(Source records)
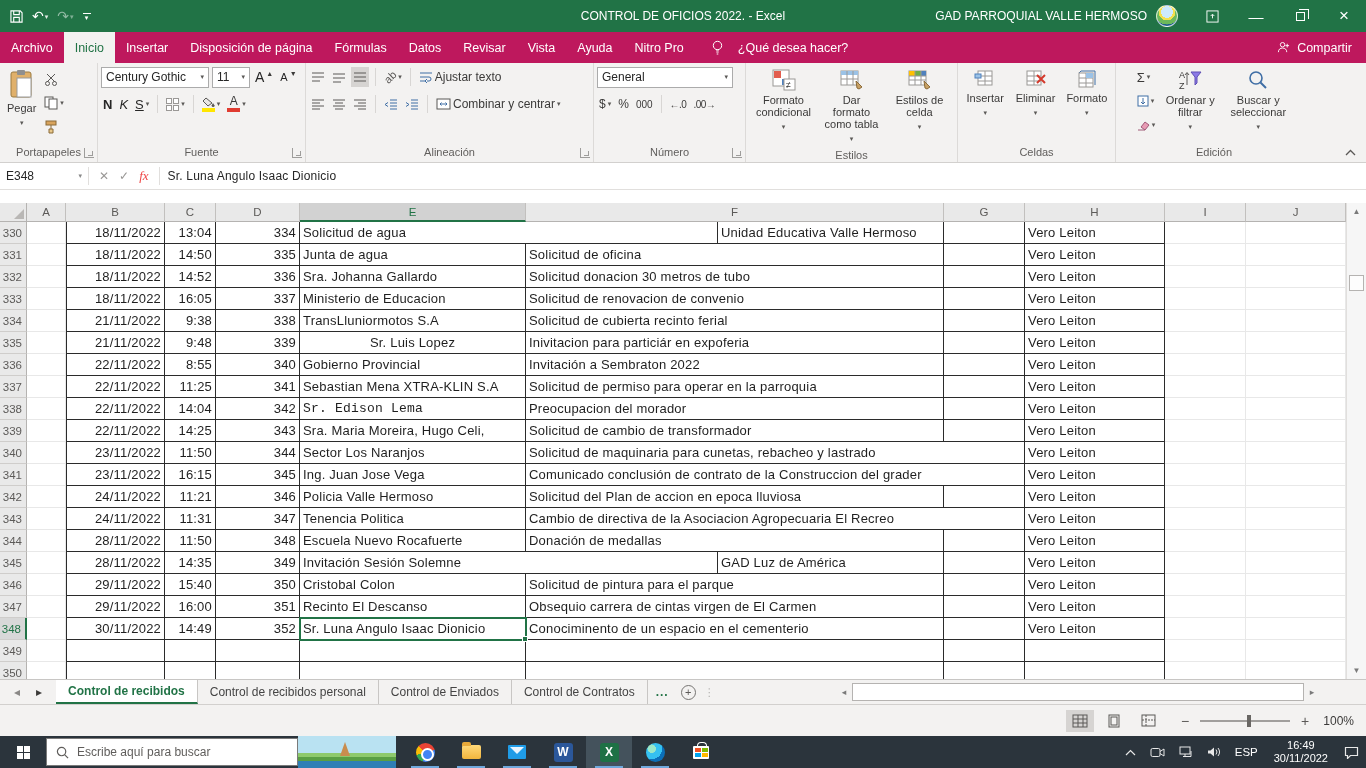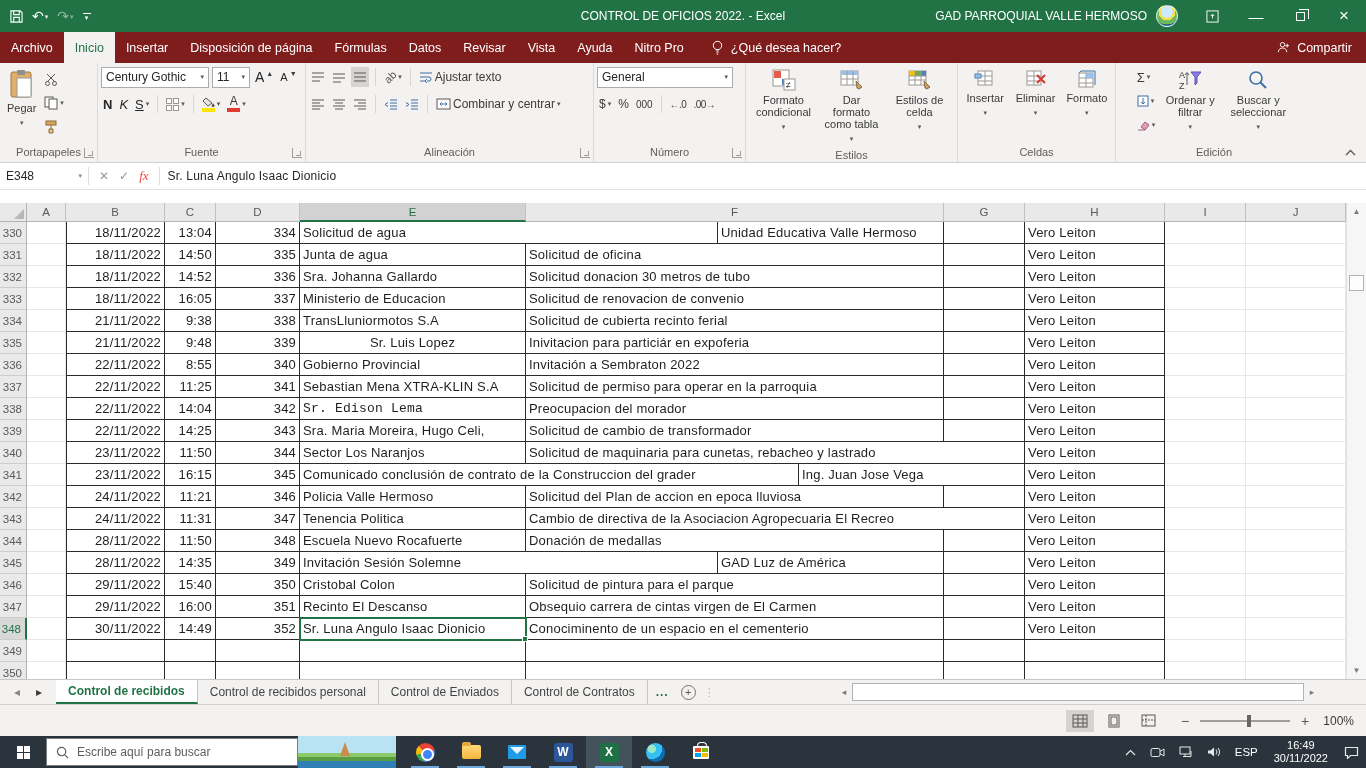--- a/index.html
+++ b/index.html
@@ -18,25 +18,25 @@
   .title{position:absolute;left:50%;transform:translateX(-50%);font-size:12px;white-space:nowrap}
   .tbright{margin-left:auto;display:flex;align-items:center;height:100%}
   .account{font-size:12px;margin-right:9px;white-space:nowrap}
   .avatar{width:22px;height:22px;border-radius:50%;margin-right:12px;border:1px solid rgba(255,255,255,.7);
     background:radial-gradient(circle at 50% 30%,#cdeafc 0 34%,#f4e04d 35% 48%,#6db85b 49% 72%,#1d5f8a 73%)}
   .wbtn{width:44px;height:32px;display:flex;align-items:center;justify-content:center;font-size:15px}
   .restoreglyph{position:relative;width:9px;height:9px;border:1px solid #fff}
   .restoreglyph::before{content:"";position:absolute;left:2px;top:-4px;width:9px;height:9px;border-top:1px solid #fff;border-right:1px solid #fff}
 
   
-  .menubar{position:absolute;top:32px;left:0;right:0;height:31px;background:#7f1d1d;display:flex;align-items:stretch;color:#fff;z-index:25}
+  .menubar{position:absolute;top:32px;left:0;right:0;height:31px;background:#be185d;display:flex;align-items:stretch;color:#fff;z-index:25}
   .mtabs{display:flex;align-items:stretch}
   .mtab{padding:0 11px;font-size:12.5px;display:flex;align-items:center}
   .mtab.active{background:#f3f2f1;color:#217346}
-  .tellme{display:flex;align-items:center;gap:7px;margin-left:16px;font-size:12.5px;white-space:nowrap}
+  .tellme{display:flex;align-items:center;gap:14px;margin-left:16px;font-size:12.5px;white-space:nowrap}
   .share{margin-left:auto;margin-right:14px;display:flex;align-items:center;gap:7px;font-size:12.5px}
 
   
   .ribbon{position:absolute;top:63px;left:0;right:0;height:100px;background:#f3f2f1;border-bottom:1px solid #d2d0ce;display:flex;z-index:20}
   .rgroup{position:relative;border-right:1px solid #dcdad8;display:flex;flex-direction:column;padding:3px 3px 0}
   .rcontent{flex:1;display:flex;align-items:flex-start;gap:2px}
   .glabel{height:17px;font-size:11px;color:#605e5c;text-align:center;line-height:14px}
   .launcher{position:absolute;right:3px;bottom:4px;width:10px;height:10px;border-left:1px solid #8a8886;border-bottom:1px solid #8a8886;opacity:.8}
   .launcher::after{content:"";position:absolute;right:1px;bottom:1px;width:4px;height:4px;border-right:1px solid #8a8886;border-bottom:1px solid #8a8886}
   .bigbtn{display:flex;flex-direction:column;align-items:center;justify-content:flex-start;font-size:11px;color:#3b3a39;text-align:center;line-height:12px;padding:3px 4px;gap:3px}
@@ -729,22 +729,22 @@
         <div class="c dark" style="width: 140px;">Vero Leiton</div>
         <div class="c light" style="width: 81px;"></div>
         <div class="c light" style="width: 100px;"></div>
       </div>
       <div class="grow">
         <div class="rh">341</div>
         <div class="c light" style="width: 39px;"></div>
         <div class="c dark bl num" style="width: 99px;">23/11/2022</div>
         <div class="c dark num" style="width: 51px;">16:15</div>
         <div class="c dark num" style="width: 84px;">345</div>
+        <div class="c dark" style="width: 226px;">Ing. Juan Jose Vega</div>
         <div class="c dark" style="width: 499px;">Comunicado conclusión de contrato de la Construccion del grader</div>
-        <div class="c dark" style="width: 226px;">Ing. Juan Jose Vega</div>
         <div class="c dark" style="width: 140px;">Vero Leiton</div>
         <div class="c light" style="width: 81px;"></div>
         <div class="c light" style="width: 100px;"></div>
       </div>
       <div class="grow">
         <div class="rh">342</div>
         <div class="c light" style="width: 39px;"></div>
         <div class="c dark bl num" style="width: 99px;">24/11/2022</div>
         <div class="c dark num" style="width: 51px;">11:21</div>
         <div class="c dark num" style="width: 84px;">346</div>

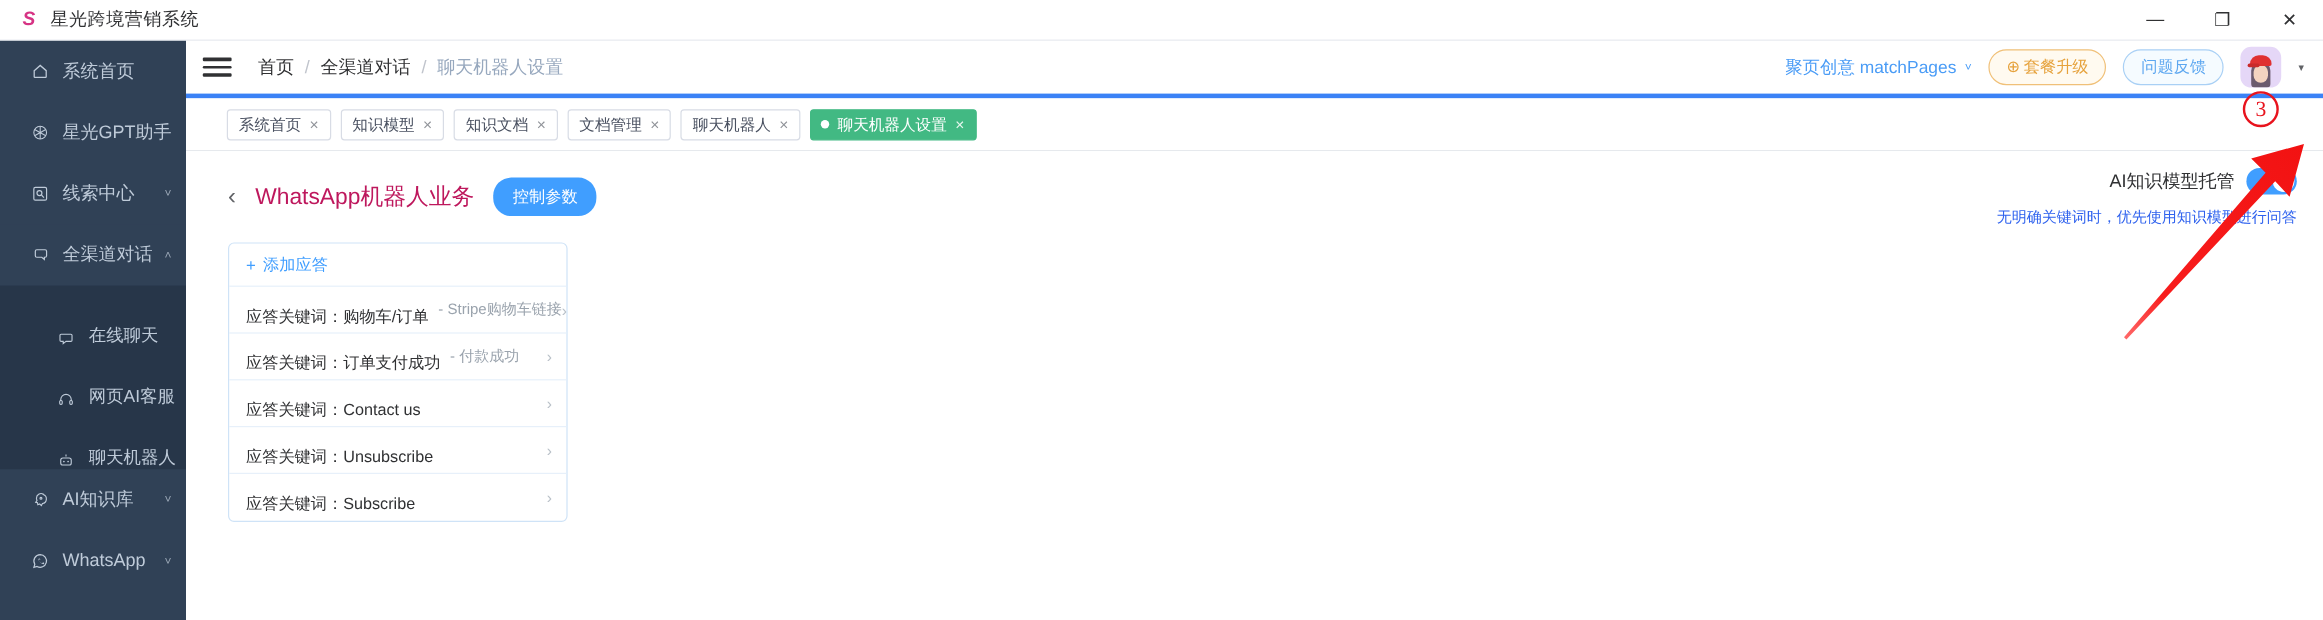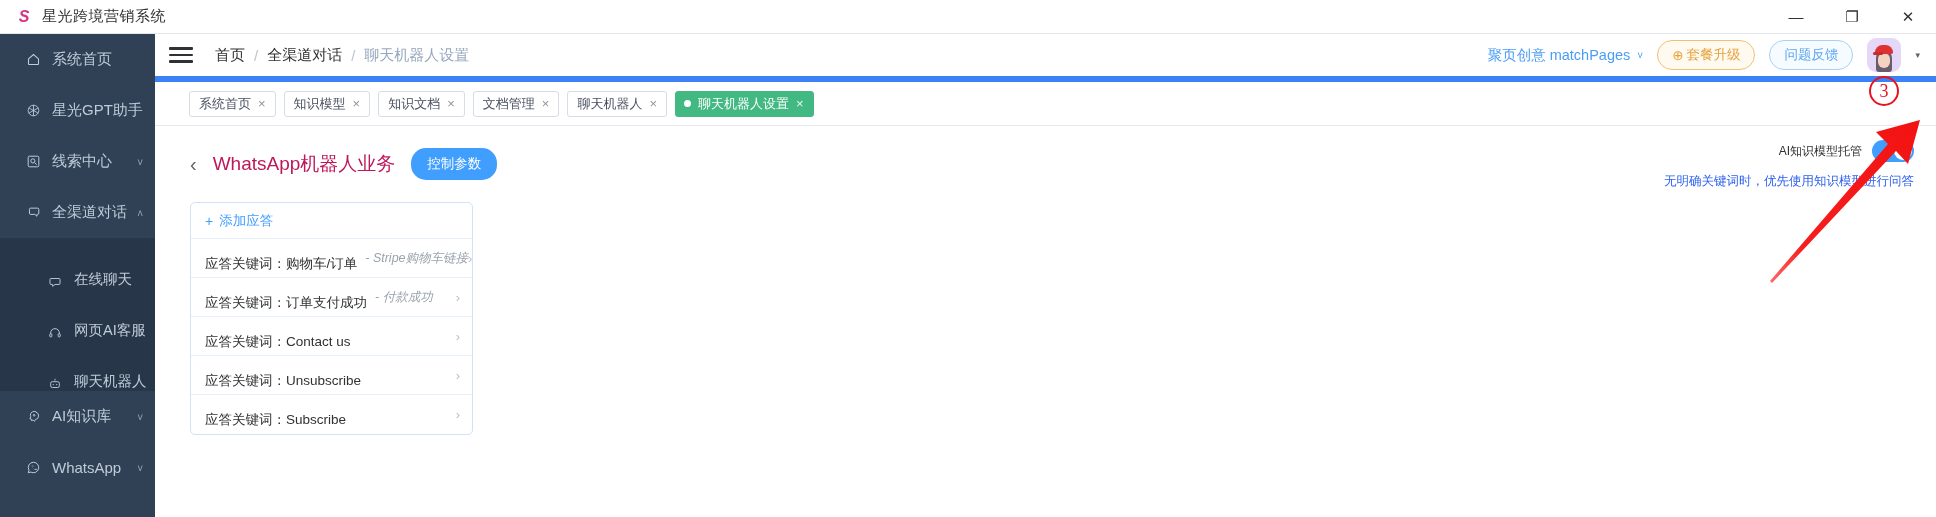--- a/index.html
+++ b/index.html
@@ -45,21 +45,21 @@
   .side-group-open { background:#273649;align-items:flex-end; }
   .side-item .chev {
     position:absolute; right:12px; top:50%; transform:translateY(-50%);
     font-size:10px; color:#9aa7b6;
   }
   .side-item.active-parent { background:#304156; }
 
   
   .header {
     position:absolute; top:34px; left:155px; width:1781px; height:48px;
-    background:#fff; border-bottom:6px solid #3b82f6;
+    background:#fff; border-bottom:4px solid #3b82f6;
     display:flex; align-items:center;
   }
   .hamburger { margin-left:14px; width:24px; display:flex; flex-direction:column; gap:4px; cursor:pointer; }
   .hamburger i { display:block; height:2.5px; background:#303133; border-radius:1px; }
   .crumbs { margin-left:22px; display:flex; align-items:center; font-size:15px; }
   .crumbs .c { color:#303133; cursor:pointer; }
   .crumbs .c.last { color:#97a8be; cursor:default; }
   .crumbs .sep { color:#c0c4cc; margin:0 9px; }
   .header-right { margin-left:auto; display:flex; align-items:center; padding-right:16px; gap:14px; }
   .acct { color:#4a9cf6; font-size:14.5px; cursor:pointer; display:flex; align-items:center; gap:7px; }
@@ -116,27 +116,27 @@
     height:36px; display:flex; align-items:center; padding-left:14px;
     color:#409eff; font-size:13.5px; border-bottom:1px solid #e7f0fa; cursor:pointer; gap:6px;
   }
   .card-add .plus { font-size:14px; }
   .card-row {
     height:39px; display:flex; align-items:center; padding:0 12px 0 14px;
     border-bottom:1px solid #e7f0fa; font-size:13.5px; color:#303133; cursor:pointer;
   }
   .card-row:last-child { border-bottom:none; }
   .card-row .kw { white-space:nowrap;margin-top:11px; }
-  .card-row .sub { color:#9aa3ad; font-style:italic; margin-left:8px; font-size:12.5px; white-space:nowrap; }
+  .card-row .sub { color:#9aa3ad; margin-left:8px; font-size:12.5px; white-space:nowrap; }
   .card-row .arr { margin-left:auto; color:#b9c0c8; font-size:13px; }
 
   
   .ai-panel { position:absolute; right:22px; top:14px; text-align:right; }
   .ai-row { display:flex; align-items:center; justify-content:flex-end; gap:10px; }
-  .ai-label { font-size:12px; color:#303133;text-align:right; }
+  .ai-label { font-size:15px; color:#303133;text-align:right; }
   .switch {
     width:42px; height:22px; border-radius:11px; background:#409eff;
     position:relative; cursor:pointer;
   }
   .switch .knob {
     position:absolute; top:2px; right:2px; width:18px; height:18px;
     border-radius:50%; background:#fff;
   }
   .ai-hint { margin-top:11px; font-size:12.5px; color:#2f62ee; }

--- YOUR INSTRUCTIONS ---
A single number is required: the count of lines in the entries that include the word "menubar".

--- SOLUTION TO THIS EXERCISE ---
2